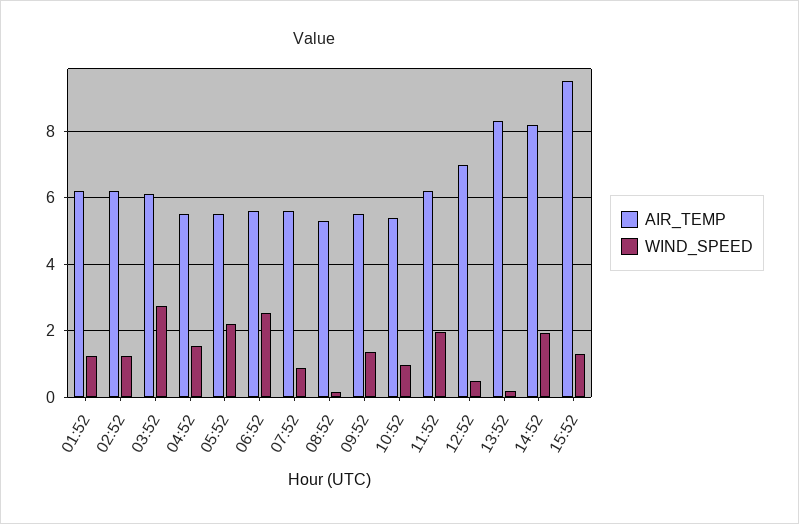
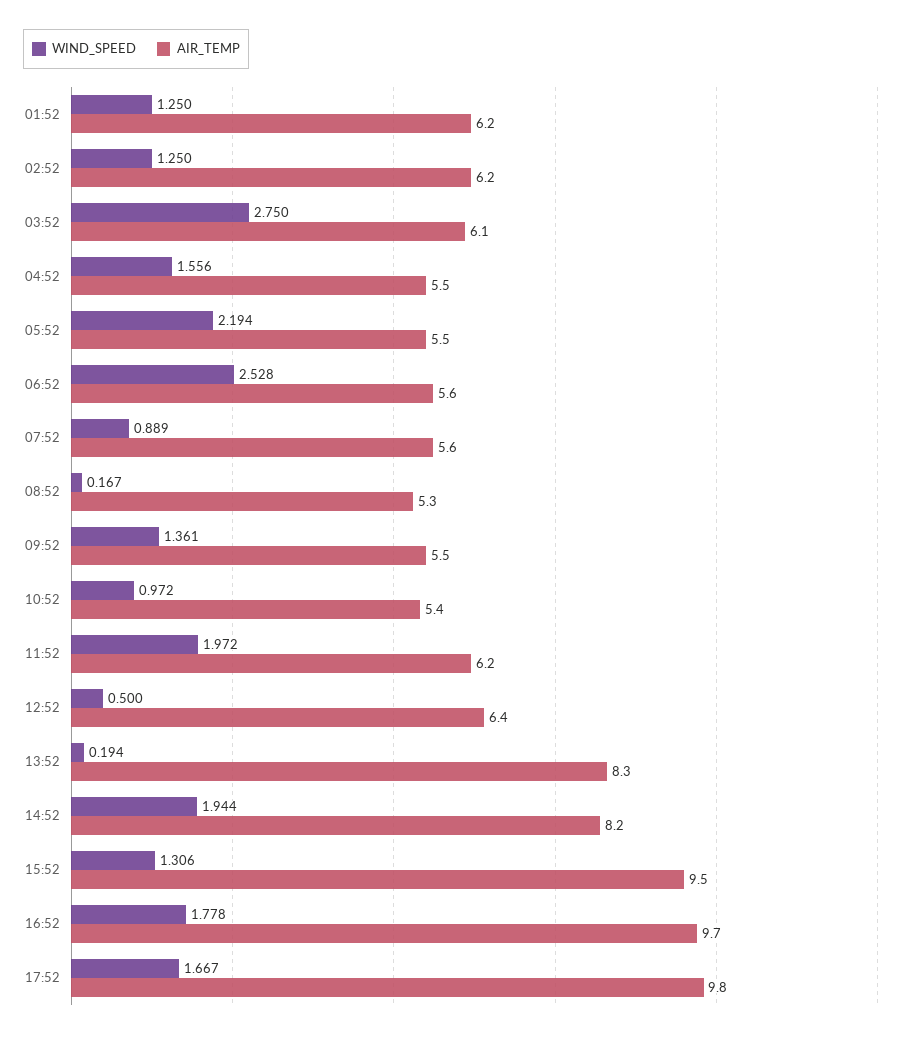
AIR_TEMP, 12:52: 7 -> 6.4
WIND_SPEED, 16:52: none -> 1.778
AIR_TEMP, 16:52: none -> 9.7
WIND_SPEED, 17:52: none -> 1.667
AIR_TEMP, 17:52: none -> 9.8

Brief:
All records are to be reproduced exactly; the pictures are to be omitted.

Final answer:
AIR_TEMP, 12:52: 7 -> 6.4
WIND_SPEED, 16:52: none -> 1.778
AIR_TEMP, 16:52: none -> 9.7
WIND_SPEED, 17:52: none -> 1.667
AIR_TEMP, 17:52: none -> 9.8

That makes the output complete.